§ **WHAT YOU HAVE TO DO**: Exact transcription of the data below is required, without the images.
-- RECORDS SHOWN follows --
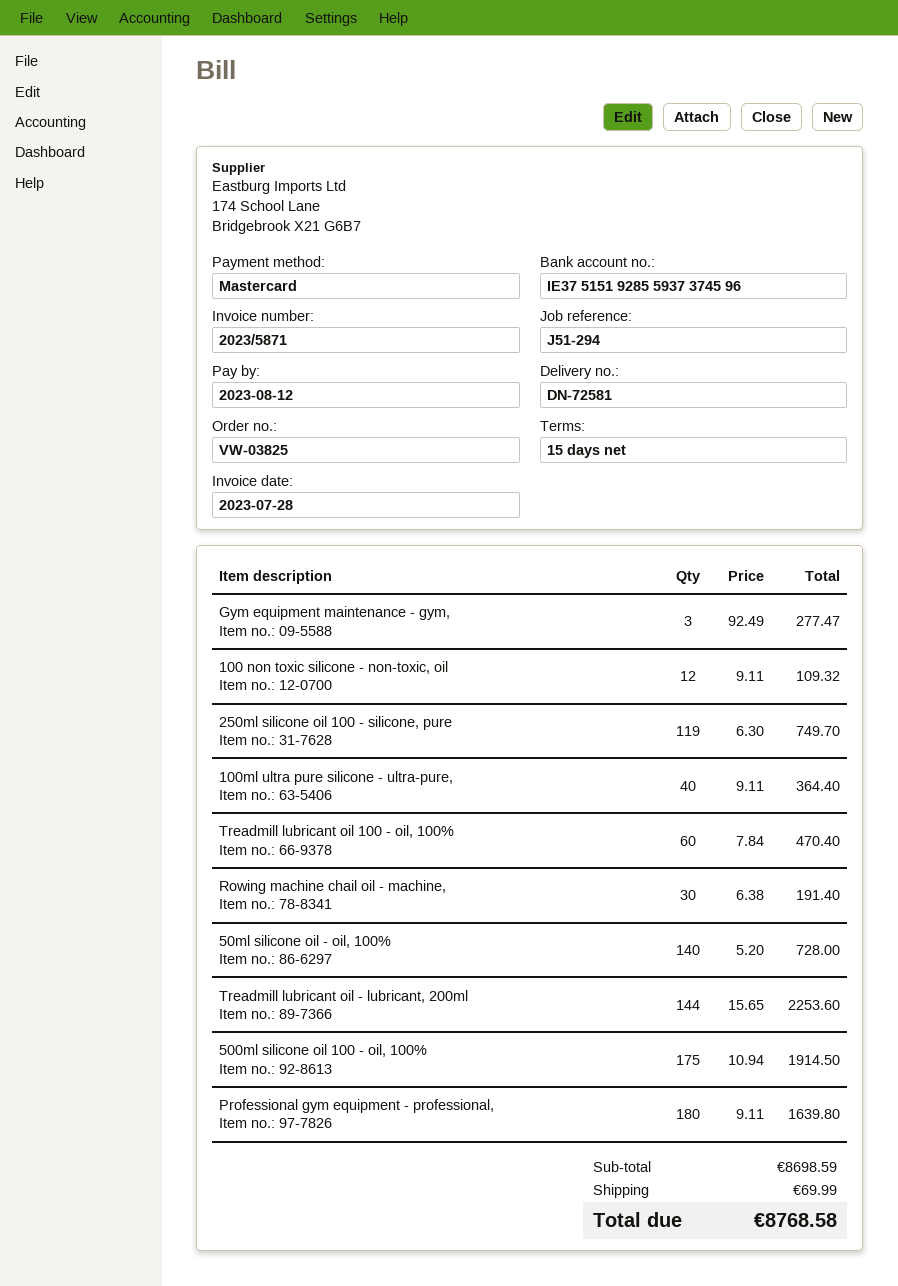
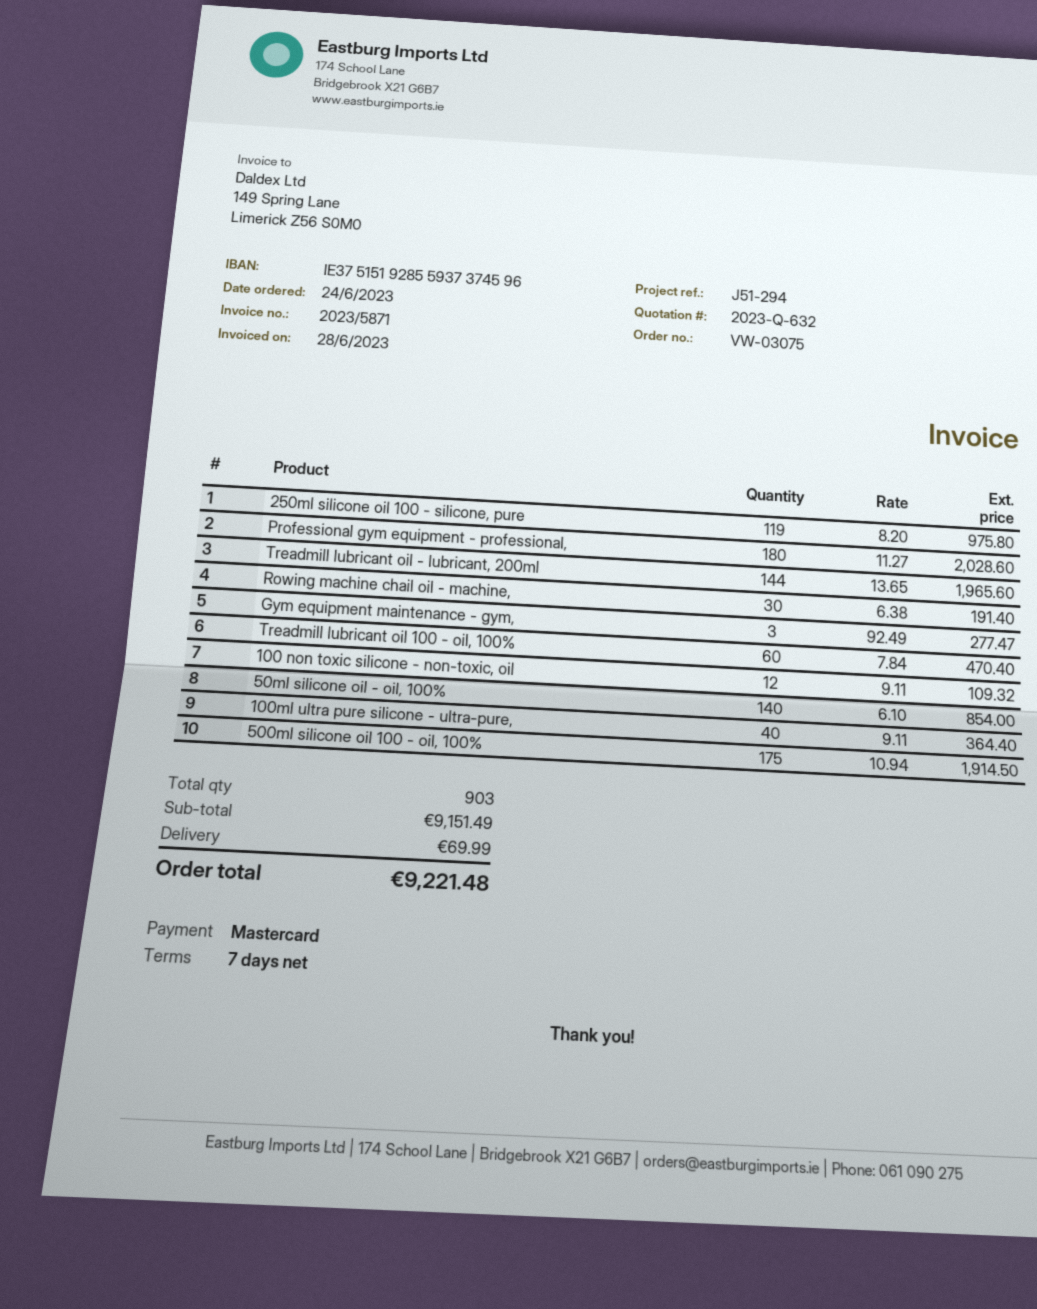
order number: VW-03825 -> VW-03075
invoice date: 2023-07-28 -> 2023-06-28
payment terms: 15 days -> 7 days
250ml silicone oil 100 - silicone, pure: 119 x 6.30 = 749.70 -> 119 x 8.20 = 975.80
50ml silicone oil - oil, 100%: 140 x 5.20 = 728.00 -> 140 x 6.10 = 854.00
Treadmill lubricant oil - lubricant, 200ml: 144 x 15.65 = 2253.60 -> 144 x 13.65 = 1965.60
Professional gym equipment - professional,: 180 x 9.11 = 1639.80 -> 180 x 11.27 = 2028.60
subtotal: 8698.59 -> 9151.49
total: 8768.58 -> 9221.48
-- RECORDS SHOWN concluded --
§ **TASK RESULT**:
order number: VW-03825 -> VW-03075
invoice date: 2023-07-28 -> 2023-06-28
payment terms: 15 days -> 7 days
250ml silicone oil 100 - silicone, pure: 119 x 6.30 = 749.70 -> 119 x 8.20 = 975.80
50ml silicone oil - oil, 100%: 140 x 5.20 = 728.00 -> 140 x 6.10 = 854.00
Treadmill lubricant oil - lubricant, 200ml: 144 x 15.65 = 2253.60 -> 144 x 13.65 = 1965.60
Professional gym equipment - professional,: 180 x 9.11 = 1639.80 -> 180 x 11.27 = 2028.60
subtotal: 8698.59 -> 9151.49
total: 8768.58 -> 9221.48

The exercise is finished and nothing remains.